[Start of Attachment]
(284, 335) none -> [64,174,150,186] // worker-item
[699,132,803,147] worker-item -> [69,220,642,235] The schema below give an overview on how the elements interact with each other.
[End of Attachment]
[Start of Attachment]
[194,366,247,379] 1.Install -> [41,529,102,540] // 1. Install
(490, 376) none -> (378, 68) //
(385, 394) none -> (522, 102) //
[End of Attachment]
**REQUIRED WORK:**
Only the lines above from the line with "(284, 335) none" to the line with "[699,132,803,147] worker-item ->", those two lines included, should be reproduced exactly.

**SOLUTION TO THE EXERCISE:**
(284, 335) none -> [64,174,150,186] // worker-item
[699,132,803,147] worker-item -> [69,220,642,235] The schema below give an overview on how the elements interact with each other.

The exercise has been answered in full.